Born in Sabae City, in central Japan, in 1941, Hiroko Saito was barely eighteen when she met her husband.
6
Sabae is famous for the quality of its eyeglasses, and he worked in one of the factories. Born in Korea in 1936, he was three years old when his parents moved to Japan in search of employment. He understood
a bit of Korean, but didn’t speak it, and had assimilated so thoroughly that Hiroko wasn’t aware he was Korean when they met. Once she learned of his origins, she panicked because she knew her parents would object. But in a gesture equal parts romance and rebellion, she defied them. “I told my mother I didn’t care if he was Korean. I wanted to marry him,” she says. She was tough, and confident
that she could hold her own against any discrimination her decision brought her way. “As long as we were in Japan it didn’t make any difference whether I married a Japanese or Korean,” she says. They wed in 1959, and she gave birth to a girl the next year. Chosen Soren members began making the rounds of Sabae’s Korean households in 1959, proselytizing about the wonders of North Korea. Hiroko’s extended
family—ten people in all—were extremely poor, and decided to make the journey.

Her sister-in-law was also Japanese, and the two women spent days agonizing over what to do. They wanted to remain in Japan, and suspected that the promises of a good life in North Korea were too good to be true. Also they felt it would be difficult to be separated from their families now that they had children. Yet,
having defied their families and married men of Korean extraction, they couldn’t move back in with those families. Still, the two women made the decision to stay in Japan, although they couldn’t tell their families. Hiroko recalls the chaotic scene in Niigata. “There was a process in which they would ask us whether we were going to North Korea willingly. We thought the interview would be private,
and that we’d each go into the room separately and say that we didn’t want to go,” she says.

Moving so many people from Japan to North Korea was a complex logistical affair. The two countries didn’t have diplomatic relations and were still reeling from the destruction left behind by two wars. While the move was officially sponsored by the International Committee of the Red Cross, the governments
of Japan, the United States, the Soviet Union, and North Korea were involved at every stage. The most contentious dispute was more philosophical than logistical. With ninety-three thousand émigrés—half of them women and children, many destitute—how could the Red Cross be certain they were moving to North Korea of their own free will? The organization insisted that it interview returnees one by
one in private, to ensure that no one was being coerced and that each understood the step he or she was taking. But in such uncertain circumstances, what constituted a “properly informed choice”?
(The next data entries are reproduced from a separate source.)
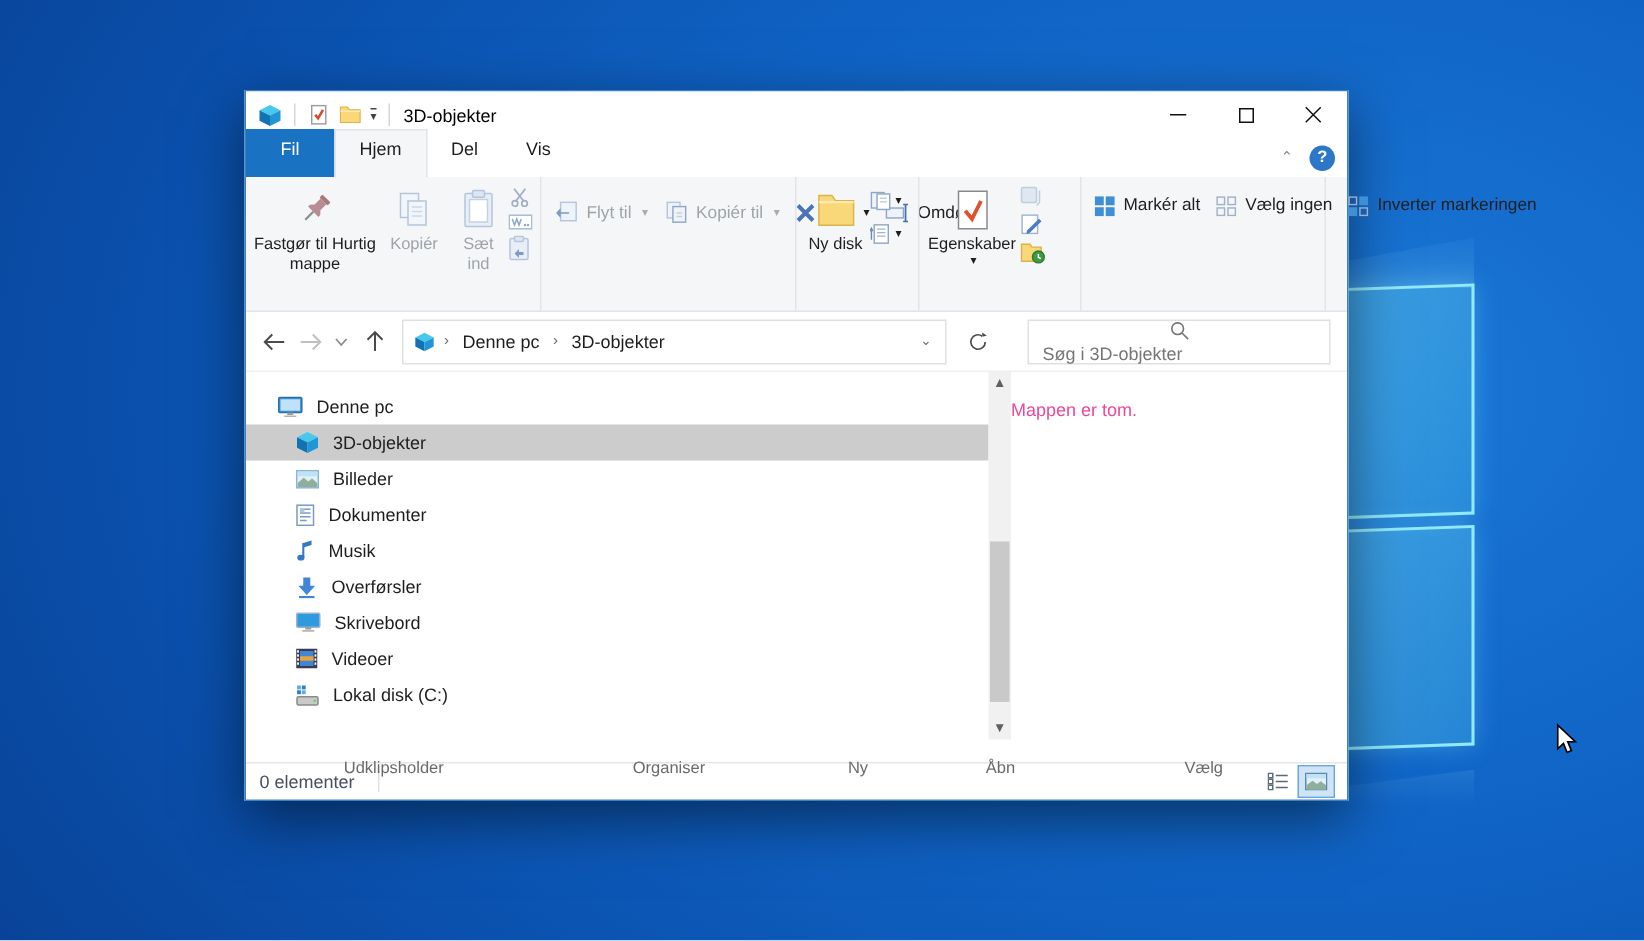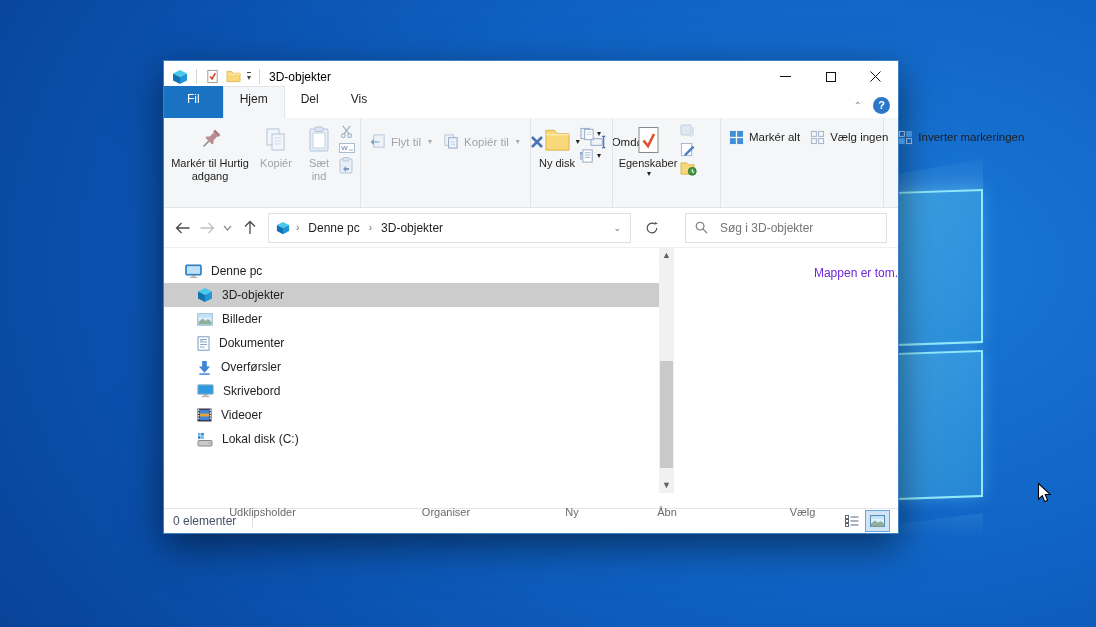"Markér til Hurtig adgang" span { text: Markér til Hurtig adgang -> Fastgør til Hurtig mappe }
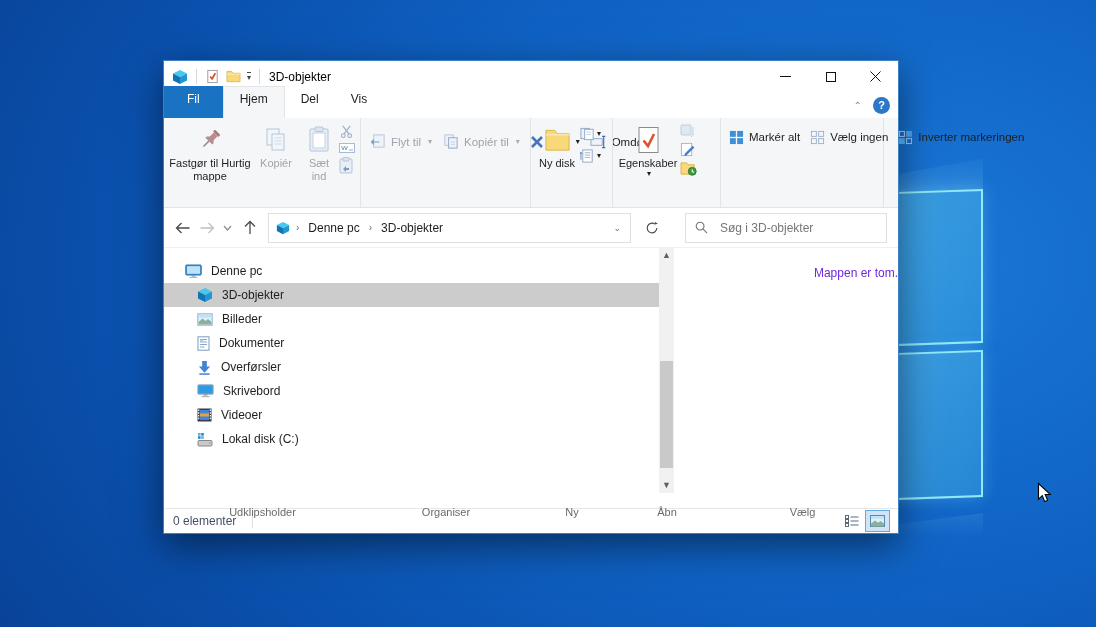"Søg i 3D-objekter" .searchbox { flex-direction: none -> column; gap: 12px -> 2px }
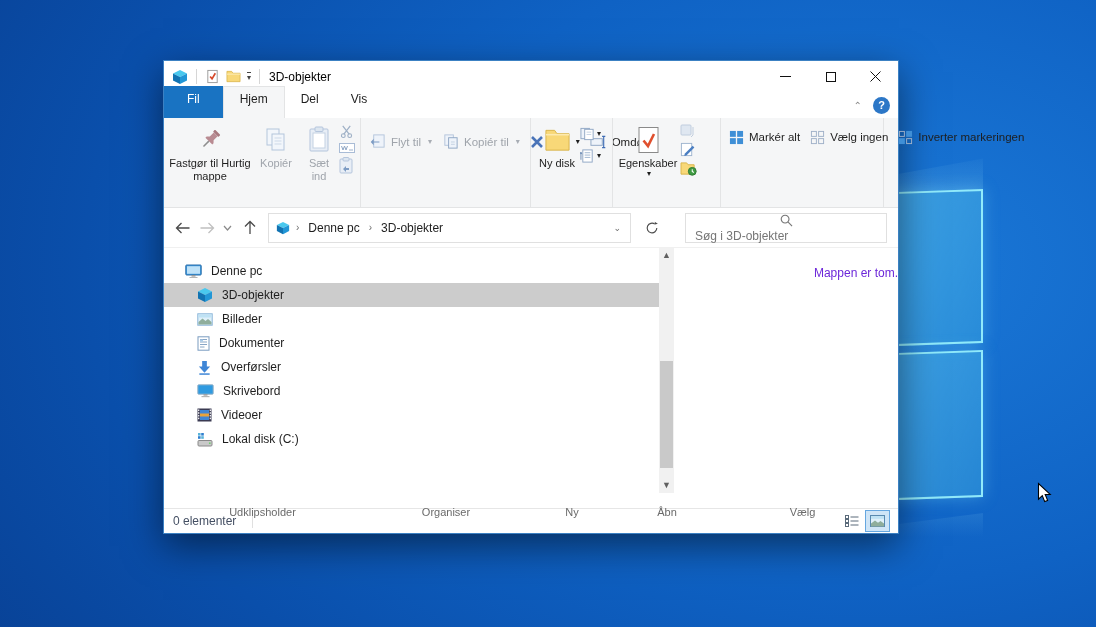"Mappen er tom." .rightpane { color: #6d28d9 -> #ec4899; text-align: right -> left }
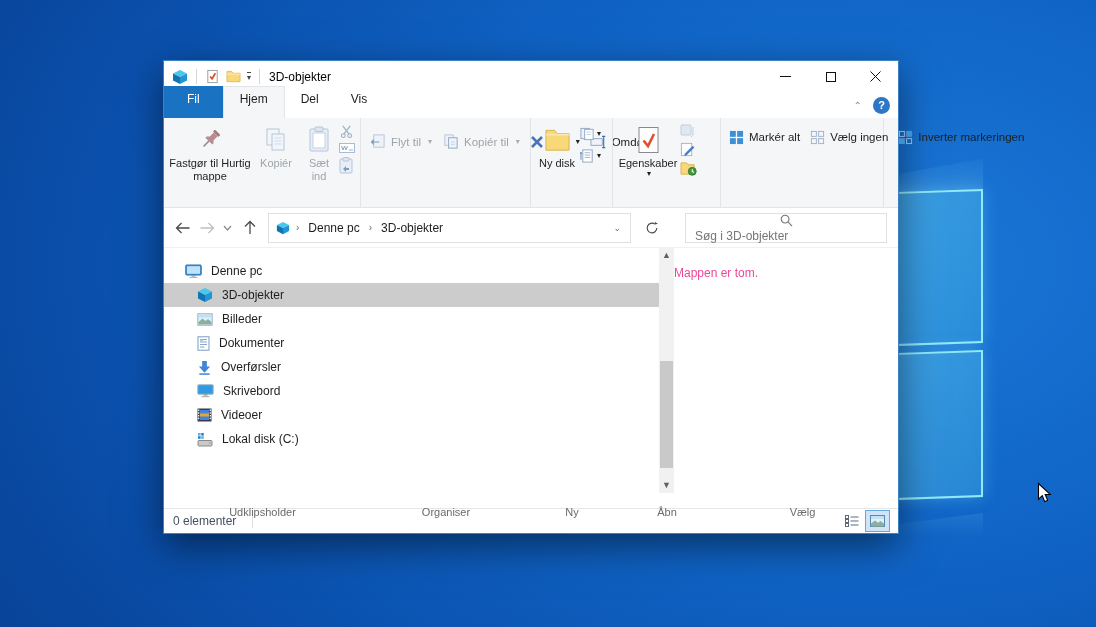"Musik" div.srow { html: none -> <div> <span> <svg> <path></path> <path></path> <ellipse></ellipse> </svg> </span> <span>Musik</span> </div> }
North Korea was enraged by the stipulation, and brought the whole process to a halt in protest. For the next few weeks, the hundreds of Koreans who arrived in Niigata by train were forced to live in
tents. With their numbers growing and their living conditions worsening, a deal was struck. The Red Cross would be allowed to conduct its interviews, but the repatriates would be questioned as family units. And, as if to ensure a lack of privacy, it was specified that the interview rooms have no doors.

“Contrary to our expectations, we were interviewed all together, as a family,” Hiroko recalls.
She and her sister-in-law watched in pained silence as a Red Cross official asked her father-in-law, the patriarch of the family, if they were moving to North Korea of their own free will. “Yes,” he replied.